Proximal tubular cell culture. MCT is a murine proximal tubular cell line that has been propagated in culture by SV-40 virus transformation (7). The cells demonstrate stable structural and functional features that are characteristic of differentiated proximal tubular epithelial cells (7, 28). Cells were cultured at 37°C in a humidified incubator with 5% CO2-95% air and passaged twice every week by light trypsinization. The growth media was DMEM (GIBCO-BRL) containing 5.5 mM D-glucose, 10% FCS, 100 U/ml penicillin, 100 µg/ml streptomycin, and 2 mM glutamine.

Preparation of ODNs. We designed and synthesized 19-mer ODNs that were phosphorothioate modified to increase stability (Cancer Center, Univ. of Pennsylvania). The antisense ODN encompasses the ATG of the murine TGF-beta 1 gene and has the sequence 5'-AGGGCGGC<UNL>ATG</UNL>GGGGAGGC-3' (6.13 mg/µmol). The sense ODN, used as control, has the sequence 5'-GCCTCCCCCATGCCGCCCT-3' (5.75 mg/µmol). Lyophilized ODNs were resuspended in distilled water and then diluted to give the required final concentration.

3[H]leucine incorporation. Incorporation of 3[H]leucine into acid-precipitable proteins was used as a sensitive index of de novo protein synthesis in MCT cells (29, 33, 34). Cells were plated at 5 × 105 cells/well in 24-well plates (Nunc) in the growth media. The next day, cells were rested in serum-free medium for 24 h and then exposed for 48 h to either normal (5.5 mM) or high (25 mM) D-glucose. Sense or antisense ODNs (1 µM) were added to some of the wells. For the last 12 h of culture, cells were pulsed with 5 µCi 3[H]leucine (142 Ci/mmol, Amersham). Cell monolayers were washed twice with ice-cold phosphate-buffered saline, precipitated in ice-cold 10% TCA, redissolved in 500 µl of 0.5 M NaOH+0.1% Triton X-100, and counted for beta  emissions. Additional plates of cells exposed to the same experimental conditions were used to obtain cell counts in a Coulter counter. Leucine incorporation was expressed as counts per minute per 106 cells.

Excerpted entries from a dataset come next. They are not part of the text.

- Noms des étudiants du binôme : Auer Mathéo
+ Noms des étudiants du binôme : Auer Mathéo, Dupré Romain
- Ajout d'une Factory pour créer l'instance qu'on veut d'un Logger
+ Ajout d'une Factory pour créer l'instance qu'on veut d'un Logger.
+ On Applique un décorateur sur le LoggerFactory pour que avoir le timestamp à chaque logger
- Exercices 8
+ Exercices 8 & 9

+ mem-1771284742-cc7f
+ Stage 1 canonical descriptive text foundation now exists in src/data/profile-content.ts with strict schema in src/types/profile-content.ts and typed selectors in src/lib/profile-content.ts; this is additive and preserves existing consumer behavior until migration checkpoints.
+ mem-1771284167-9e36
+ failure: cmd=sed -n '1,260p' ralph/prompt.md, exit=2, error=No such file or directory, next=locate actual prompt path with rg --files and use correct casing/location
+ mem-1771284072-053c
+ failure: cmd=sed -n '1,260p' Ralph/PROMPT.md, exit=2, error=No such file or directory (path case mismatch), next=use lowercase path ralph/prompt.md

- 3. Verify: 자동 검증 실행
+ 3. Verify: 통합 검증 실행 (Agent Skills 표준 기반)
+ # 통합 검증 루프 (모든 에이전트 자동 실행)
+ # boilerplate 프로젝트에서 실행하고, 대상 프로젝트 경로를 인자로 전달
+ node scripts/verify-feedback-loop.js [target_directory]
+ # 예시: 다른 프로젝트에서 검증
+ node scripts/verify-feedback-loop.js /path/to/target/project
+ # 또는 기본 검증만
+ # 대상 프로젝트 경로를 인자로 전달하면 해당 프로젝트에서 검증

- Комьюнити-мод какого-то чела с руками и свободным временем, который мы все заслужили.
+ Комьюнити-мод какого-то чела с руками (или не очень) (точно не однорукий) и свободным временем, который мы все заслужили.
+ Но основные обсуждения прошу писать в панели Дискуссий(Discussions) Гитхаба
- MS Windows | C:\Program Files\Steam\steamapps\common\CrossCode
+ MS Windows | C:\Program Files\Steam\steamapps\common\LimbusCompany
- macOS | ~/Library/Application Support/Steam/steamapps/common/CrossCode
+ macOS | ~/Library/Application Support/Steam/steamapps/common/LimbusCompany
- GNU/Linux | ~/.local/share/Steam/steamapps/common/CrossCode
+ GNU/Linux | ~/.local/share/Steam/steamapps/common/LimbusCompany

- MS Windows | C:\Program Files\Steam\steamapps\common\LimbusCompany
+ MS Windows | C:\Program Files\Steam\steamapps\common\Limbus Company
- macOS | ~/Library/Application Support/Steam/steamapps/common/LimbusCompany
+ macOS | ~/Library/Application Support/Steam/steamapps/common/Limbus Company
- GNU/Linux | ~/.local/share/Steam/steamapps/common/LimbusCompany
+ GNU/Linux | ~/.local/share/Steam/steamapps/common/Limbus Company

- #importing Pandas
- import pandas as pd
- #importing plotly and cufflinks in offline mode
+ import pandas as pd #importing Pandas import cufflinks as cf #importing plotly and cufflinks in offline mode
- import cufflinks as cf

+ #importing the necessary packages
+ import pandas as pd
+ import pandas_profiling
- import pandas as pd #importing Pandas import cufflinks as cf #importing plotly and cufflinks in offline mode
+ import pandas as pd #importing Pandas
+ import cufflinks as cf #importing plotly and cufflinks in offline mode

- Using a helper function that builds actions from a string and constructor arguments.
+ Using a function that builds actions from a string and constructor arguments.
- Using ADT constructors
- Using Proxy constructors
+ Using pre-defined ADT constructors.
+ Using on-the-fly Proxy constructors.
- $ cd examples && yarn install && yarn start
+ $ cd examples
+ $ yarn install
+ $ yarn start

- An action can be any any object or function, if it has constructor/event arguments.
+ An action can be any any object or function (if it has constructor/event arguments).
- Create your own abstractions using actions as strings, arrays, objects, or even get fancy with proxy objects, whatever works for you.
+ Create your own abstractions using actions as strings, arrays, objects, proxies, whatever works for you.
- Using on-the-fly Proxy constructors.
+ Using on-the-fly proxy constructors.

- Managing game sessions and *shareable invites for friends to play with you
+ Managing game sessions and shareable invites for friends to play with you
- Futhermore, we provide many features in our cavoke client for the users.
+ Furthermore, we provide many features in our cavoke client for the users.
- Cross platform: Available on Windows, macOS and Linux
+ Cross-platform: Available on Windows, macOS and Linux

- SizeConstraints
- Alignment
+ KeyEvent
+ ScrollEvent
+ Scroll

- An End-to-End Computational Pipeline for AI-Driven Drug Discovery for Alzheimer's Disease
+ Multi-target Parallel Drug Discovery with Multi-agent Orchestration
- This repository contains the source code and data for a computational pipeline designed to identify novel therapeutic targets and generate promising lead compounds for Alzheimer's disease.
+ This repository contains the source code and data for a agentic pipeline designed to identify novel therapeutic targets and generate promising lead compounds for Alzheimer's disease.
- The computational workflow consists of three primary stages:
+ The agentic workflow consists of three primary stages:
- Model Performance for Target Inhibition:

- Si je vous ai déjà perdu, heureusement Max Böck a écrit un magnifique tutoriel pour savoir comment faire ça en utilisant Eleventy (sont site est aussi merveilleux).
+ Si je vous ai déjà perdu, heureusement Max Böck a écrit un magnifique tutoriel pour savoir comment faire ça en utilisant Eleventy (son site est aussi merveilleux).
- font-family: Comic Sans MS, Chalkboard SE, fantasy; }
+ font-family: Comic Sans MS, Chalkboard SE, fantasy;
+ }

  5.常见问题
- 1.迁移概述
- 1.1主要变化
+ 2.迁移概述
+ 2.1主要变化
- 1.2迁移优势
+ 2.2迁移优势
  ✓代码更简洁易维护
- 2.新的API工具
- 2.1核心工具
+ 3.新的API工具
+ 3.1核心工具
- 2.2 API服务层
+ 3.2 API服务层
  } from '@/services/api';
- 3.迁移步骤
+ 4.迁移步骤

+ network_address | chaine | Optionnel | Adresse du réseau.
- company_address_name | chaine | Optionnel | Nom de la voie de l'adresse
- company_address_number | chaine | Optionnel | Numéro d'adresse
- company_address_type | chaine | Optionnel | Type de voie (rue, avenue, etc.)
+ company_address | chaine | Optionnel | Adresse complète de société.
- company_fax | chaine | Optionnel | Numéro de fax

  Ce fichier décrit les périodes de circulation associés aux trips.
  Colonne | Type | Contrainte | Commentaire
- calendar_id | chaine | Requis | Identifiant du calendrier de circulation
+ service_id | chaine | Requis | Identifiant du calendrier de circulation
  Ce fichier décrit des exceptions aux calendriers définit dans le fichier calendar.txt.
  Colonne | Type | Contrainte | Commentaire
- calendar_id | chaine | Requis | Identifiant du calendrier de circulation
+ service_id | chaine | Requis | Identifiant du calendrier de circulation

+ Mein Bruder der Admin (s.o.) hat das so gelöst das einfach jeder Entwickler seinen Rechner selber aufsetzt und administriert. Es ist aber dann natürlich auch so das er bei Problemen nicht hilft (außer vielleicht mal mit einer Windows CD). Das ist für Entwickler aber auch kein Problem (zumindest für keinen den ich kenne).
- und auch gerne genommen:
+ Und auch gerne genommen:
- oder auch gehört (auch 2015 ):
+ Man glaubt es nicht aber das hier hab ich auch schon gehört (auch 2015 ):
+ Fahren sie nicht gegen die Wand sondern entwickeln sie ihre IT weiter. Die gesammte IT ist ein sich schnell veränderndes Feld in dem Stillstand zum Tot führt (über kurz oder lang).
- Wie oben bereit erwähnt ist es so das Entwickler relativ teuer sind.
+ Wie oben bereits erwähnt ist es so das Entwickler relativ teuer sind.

Diabetic mice. Diabetes was induced in 8-wk-old C57/bl female mice by two consecutive intraperitoneal injections of streptozotocin (200 mg · kg-1 · day-1; Sigma Chemical) dissolved in 10 mM Na citrate, pH 5.5 (22). Nondiabetic mice were injected with buffer alone. Once glycosuria was detected, regular insulin (0.1-0.2 U) was administered subcutaneously every day to prevent ketonuria and maintain a moderately elevated blood glucose concentration (22-28 mM). Osmotic minipumps (model 2002, Alza) were implanted subcutaneously in the flank of each mouse under sterile conditions. The next day, diabetic and nondiabetic mice were weight-matched to receive either sense or antisense ODNs. The ODN delivery rate through the pump was 100 µg/day. At the end of the experimental period, individual 24-h urine collections were obtained. The animals were then weighed, blood was collected, and the kidneys were harvested, weighed, and immediately frozen in liquid nitrogen for RNA and protein extraction. Kidney protein extracts were determined in duplicate (Bio-Rad).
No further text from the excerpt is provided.